Canion v. Southern Pacific Co.
Decision Date | 13 June 1938 |
Docket Number | Civil 3987 |
Citation | 80 P.2d 397,52 Ariz. 245 |
Parties | R. E. CANION, Appellant, v. SOUTHERN PACIFIC COMPANY, a Corporation, Appellee |
Court | Arizona Supreme Court |
APPEAL from a judgment of the Superior Court of the County of Maricopa. G. A. Rodgers, Judge. Judgment affirmed.
Messrs Marks & Marks, for Appellant.
Messrs Baker & Whitney and Mr. Lawrence L. Howe, for Appellee.
R. E Canion, hereinafter called plaintiff, brought suit against Southern Pacific Company, a corporation, hereinafter called defendant, for damages to a certain truck owned by plaintiff, caused by the alleged negligence of defendant. The case was tried to a jury, and both plaintiff and defendant presented evidence and rested. Thereafter, defendant moved for an instructed verdict in its favor, which motion the court granted, and judgment was duly rendered in favor of defendant.
The only question raised by the assignments of error is whether there was sufficient evidence in the case to justify the submitting of it to the jury.

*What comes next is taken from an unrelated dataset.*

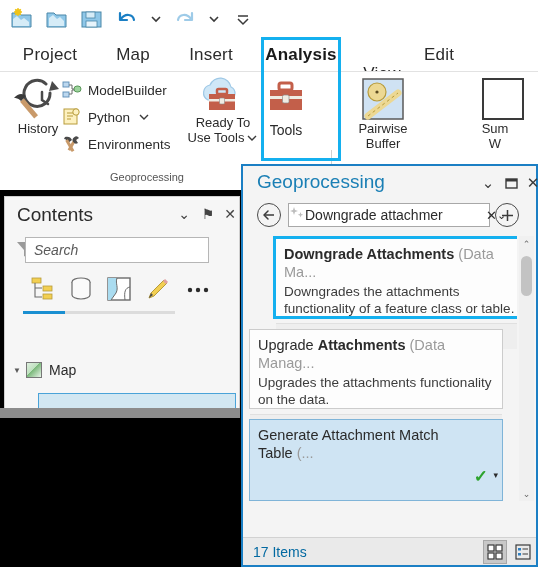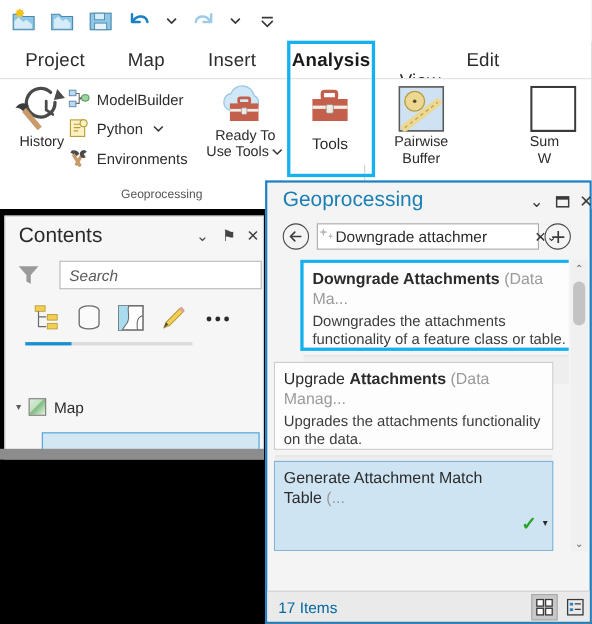"Tools" div { left: 270px -> 256px }
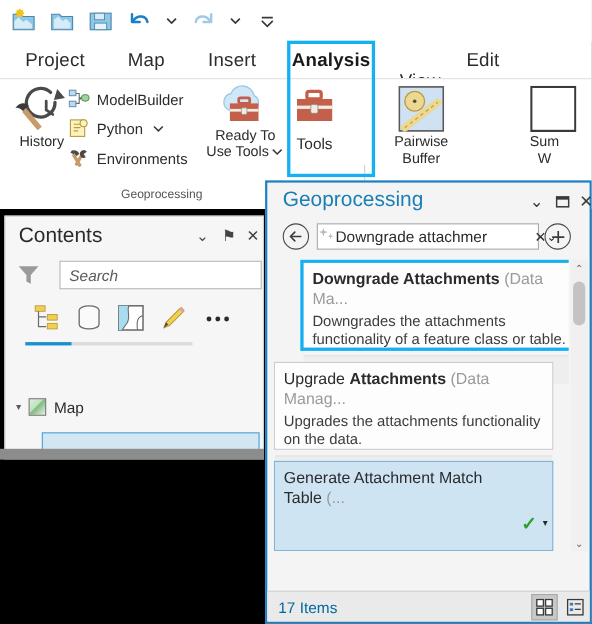"Search" .cp-search { left: 49px -> 20px }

The testimony taken in the strongest manner in behalf of plaintiff, as it must be taken when a motion for a directed verdict in favor of defendant is granted, shows the following facts:
Plaintiff is a general contractor, operating his trucks under a contract carrier's permit issued by the Arizona Corporation Commission. For some time before the accident, he had a contract to deliver sand and gravel to a concrete mixer approximately 150 feet south of the tracks of defendant, near a crossing some 22 miles west of Phoenix. At the point of the crossing, defendant's tracks run east and west and are intersected by an ordinary dirt road running north and south. Shortly before 11 o'clock on the evening of the 6th of March, 1936, plaintiff's son had driven a truck loaded with sand and gravel across the tracks at the crossing in safety, although he had heard the whistle of a train to the east and had observed its headlight some two miles away. In proceeding to the crossing over the dirt road this truck had raised and left behind it such a cloud of dust that the driver of a second truck, which is the subject of this suit, who was also proceeding southward to make a delivery to the mixer, was so enveloped in dust that at times he could not see more than four or five feet ahead of him. This crossing was well known to the driver of the demolished truck, as he had previously made many trips over it to and from the mixer, and he knew that he was crossing defendant's main line, on which many trains traveled both day and night. Although as he neared the crossing he was enveloped in a heavy cloud of dust, he did not stop the truck to observe whether a train was approaching, but merely slowed down. Just north of the crossing he shifted into low gear, and at the same time he saw a light which he assumed was from the truck which had just preceded him over the crossing. As he drove on the track, he heard a whistle, and looking up, saw an engine about two hundred feet east of the crossing. Seeing the certainty of a collision, he abandoned his truck on the track and leaped to safety. The train was traveling between sixty-five and seventy miles an hour at the time it struck the truck and completely demolished it. There is no question as to the foregoing facts, but we leave certain disputed matters for discussion at a later portion of this opinion.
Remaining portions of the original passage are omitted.